A pesar de que, en el balance del año 1880, Ignacio Manuel Altamirano no había logrado interesar mayormente a los pasantes inscritos en su curso de Elocuencia y Bellas Literaturas, enfrentó su segundo año como docente en la Escuela Nacional de Jurisprudencia con renovados bríos. El maestro estaba convencido que: “El abogado de nuestros tiempos es cierto que sale de las aulas sabiendo algo más que recitar frases latinas, (…) pero también es cierto que sale ignorando por completo las más triviales reglas del bien decir y que en la mejor ocasión pierde un litigio tan sólo porque no supo presentar los argumentos revestidos con todos los seductores atavíos de una dicción fácil y elegante o tan sólo porque su falta de hábito de hablar en público le hizo dejar sin réplica un sofisma de su contrario”.
Sin embargo, la malquerencia que le tenían los miembros de la comunidad escolar provocó que cada nueva iniciativa de Altamirano, fuera censurada.

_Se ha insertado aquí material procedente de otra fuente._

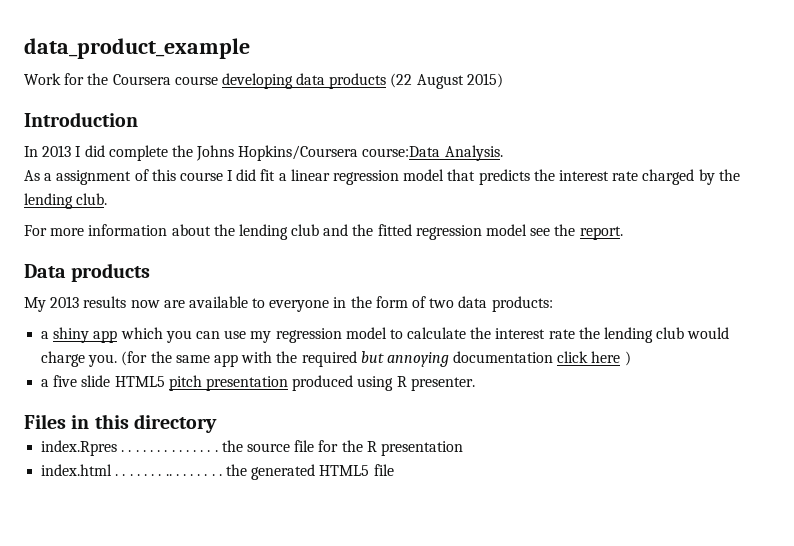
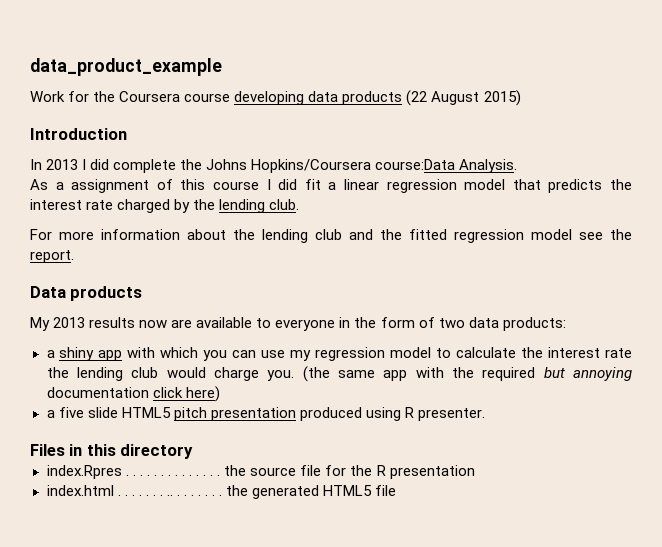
(118, 336) none -> [127,347,156,358] with
[121,351,172,366] (for the -> [302,366,330,382] (the
[591,351,631,366] here ) -> [185,386,220,402] here)

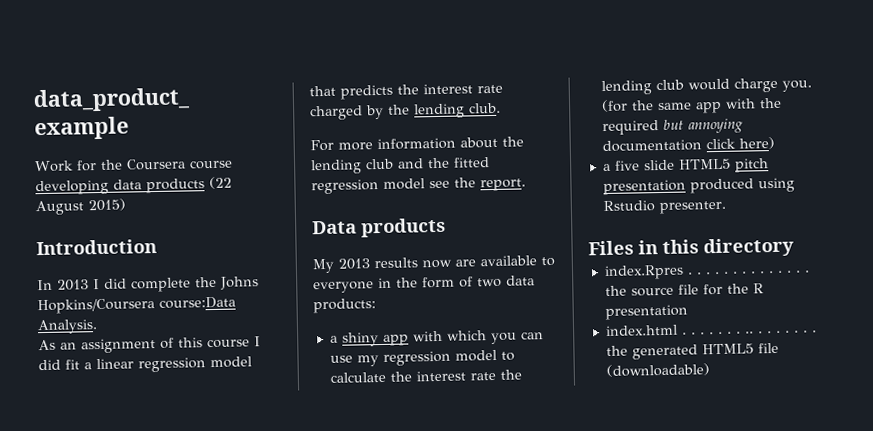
[55,182,64,190] a -> [60,342,77,350] an
[302,366,330,382] (the -> [600,99,654,113] (for the
[404,407,414,418] R -> [602,200,655,213] Rstudio
(397, 490) none -> [605,363,710,378] (downloadable)

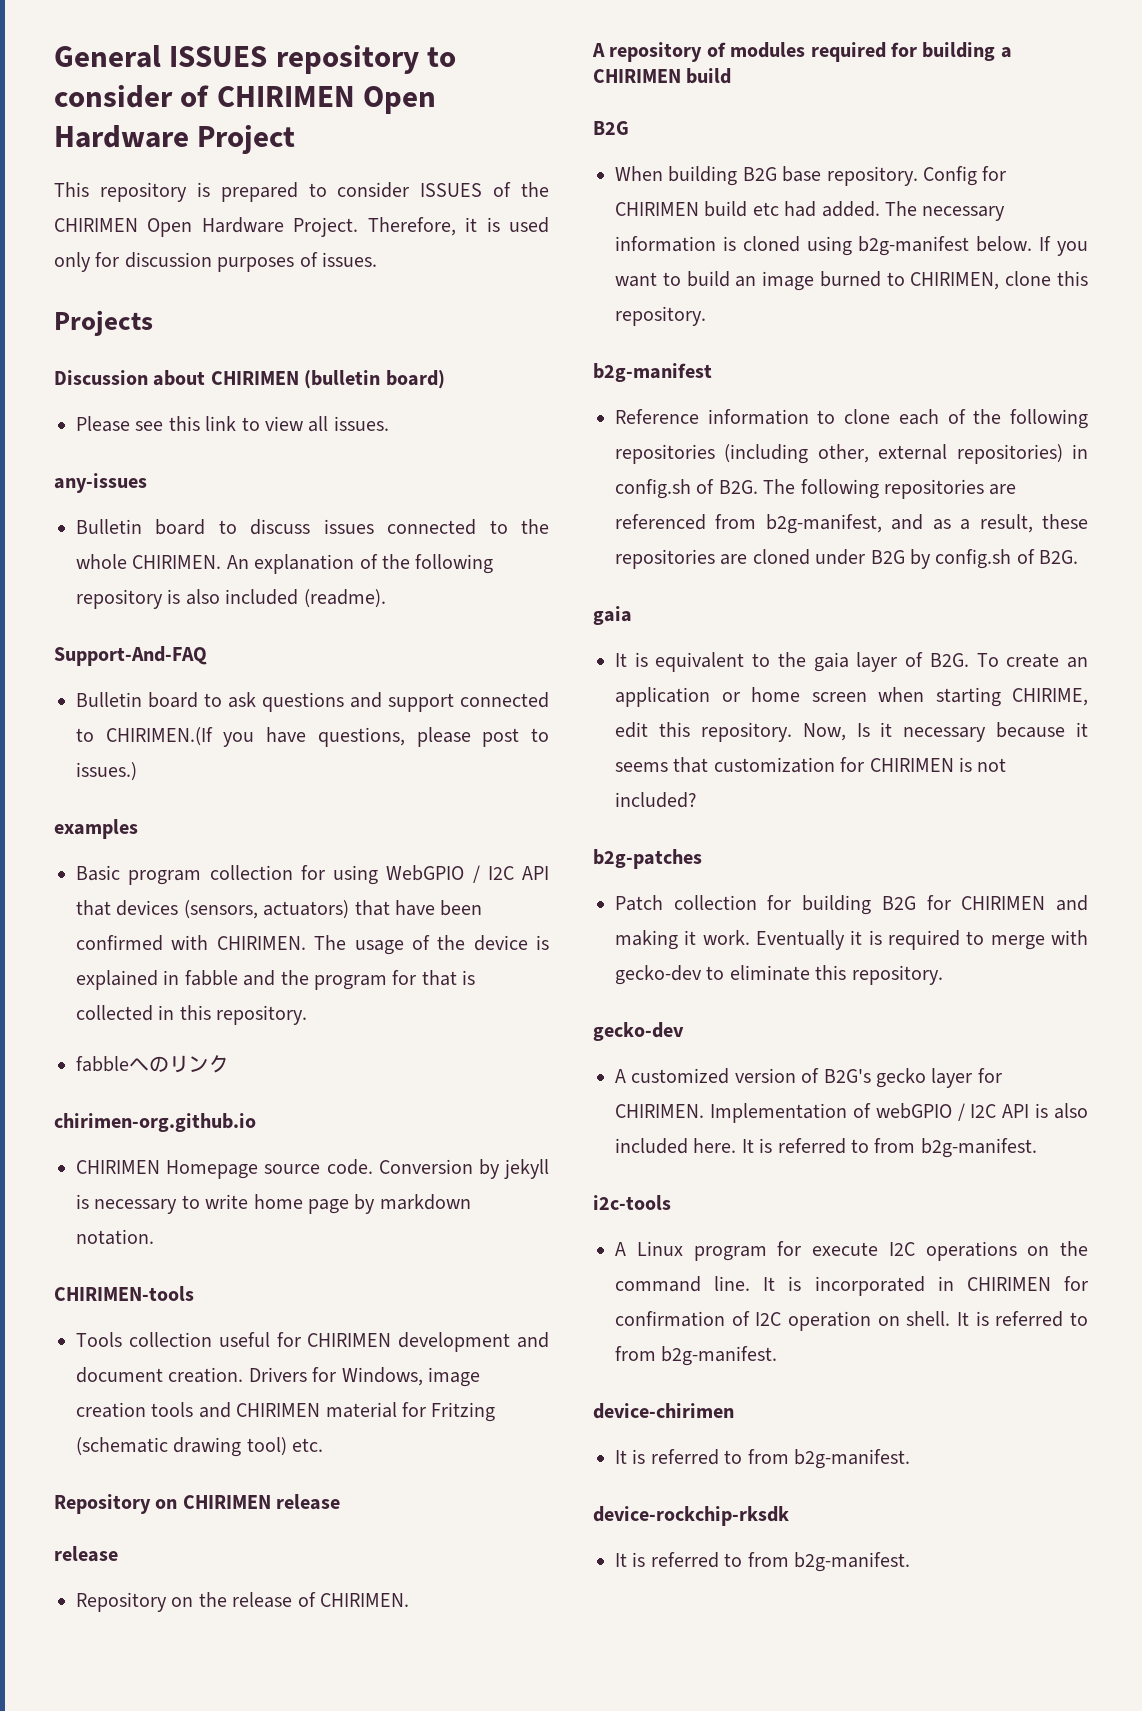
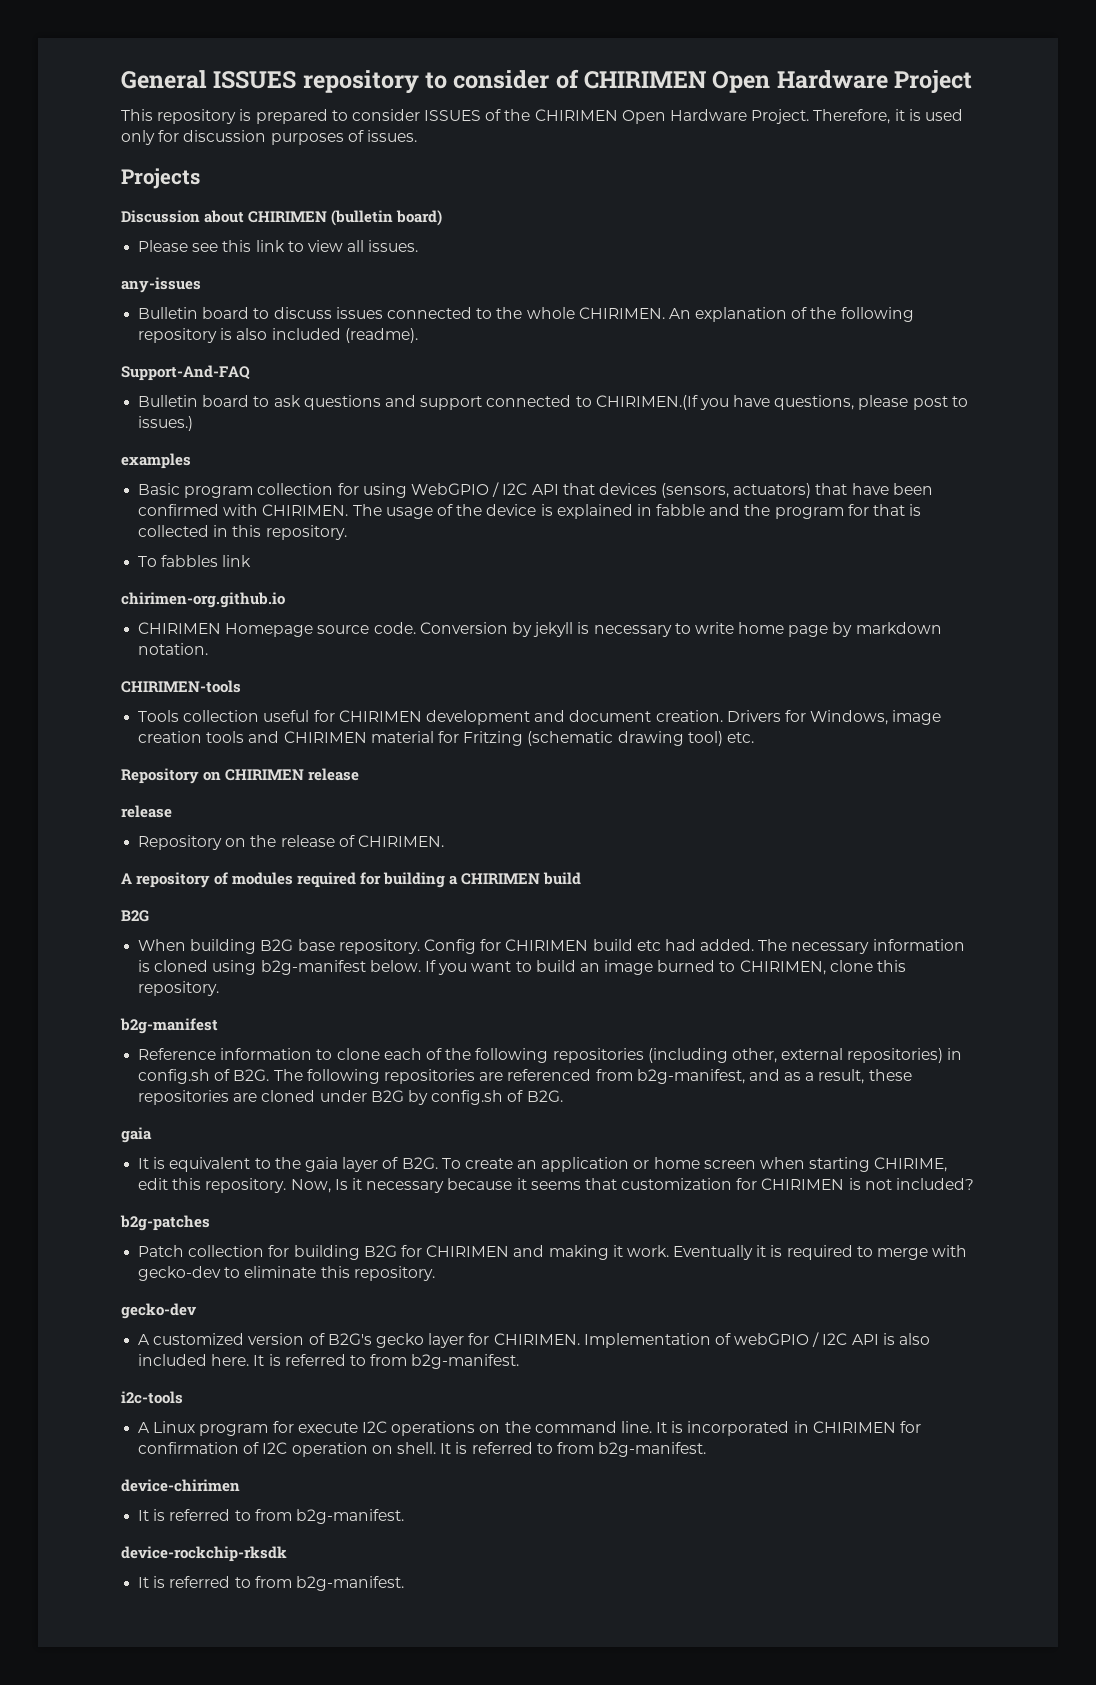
[76,1055,229,1073] fabbleへのリンク -> [138,555,252,567] To fabbles link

Así, unos estudiantes lo denunciaron por “su intención de cambiar las mejores y más raras obras que poseemos en la biblioteca, por otras de derecho, que es fácil adquirir en todas las librerías”. Ante la infamante acusación, respondió:
“En efecto, examinando por primera vez la Biblioteca de la Escuela de Jurisprudencia, manifesté mi intención de proponer (…) el cambio de cinco obras que allí vi, y que no parecen necesarias, por otras que sí lo eran, que allí no existen, y tienen mayor valor real y estimativo. Esas obras no eran para mí, que no las necesito, ni hago comercio de libros, sino para la Sociedad de Geografía y Estadística, de la que soy presidente (…). Porque efectivamente, lo natural es pensar que, en una Biblioteca de Jurisprudencia, están mejor colocados los libros de derecho que los Viajes del capitán Cook o la Historia plantarum de Hernández (…). Pero la carta de los alumnos nos convenció de lo contrario y vemos que ciertamente las observaciones sobre el mar glacial y la descripción del chayote y del cacahuate, de Hernández, son muy a propósito para ilustrar los artículos del Código Civil. En cuanto a lo que dicen los alumnos sobre la pérdida de manuscritos y de obras de gran valía que han sufrido nuestras bibliotecas, (…) creo firmemente que no me alcanza. Yo no he puesto jamás los pies, ni una vez sola, en las bibliotecas públicas, con excepción de la visita que he hecho a la de Jurisprudencia. (…) Jamás he adquirido manuscritos, ni obras de valía. Las pocas obras que poseo han sido compradas a libreros acreditados. No he formado jamás una sola colección de nada”.
Esto desencadenó una andanada contra Altamirano. El hijo del presidente Manuel González, “por motivos de resentimiento, cometió un acto vituperable que Altamirano dejó pasar en silencio: estando éste en su clase, González se llegó al dintel de la puerta y dijo en alta voz, señalándolo: ‘Muchachos: he ahí al hombre de Darwin’, aludiendo a la fealdad proverbial de don Ignacio y a su puro tipo indígena.
“Viendo que ni por dejar de concurrir nosotros a la cátedra de Elocuencia, ni por el hecho que acabo de narrar, ni por medios pacíficos conseguíamos que la clase se suprimiera, y habiéndonos querido obligar a asistir a ella de un modo formal, nos amotinamos en la presencia de Altamirano que abandonó la Escuela en medio de la espantosa gritería y confusión, y algunos naranjazos. Pocos días después renunció al cargo de catedrático o pidió una licencia ilimitada”.
Aunque Altamirano siguió apareciendo en las listas de profesores, no regresó a impartir clases. Lo sustituyó Jacinto Pallares. Al día de hoy, ninguna placa recuerda el paso del guerrerense por la Facultad de Derecho. Por otro lado, desde su muerte en 1904, el Aula Magna de dicha institución lleva el nombre de su sustituto.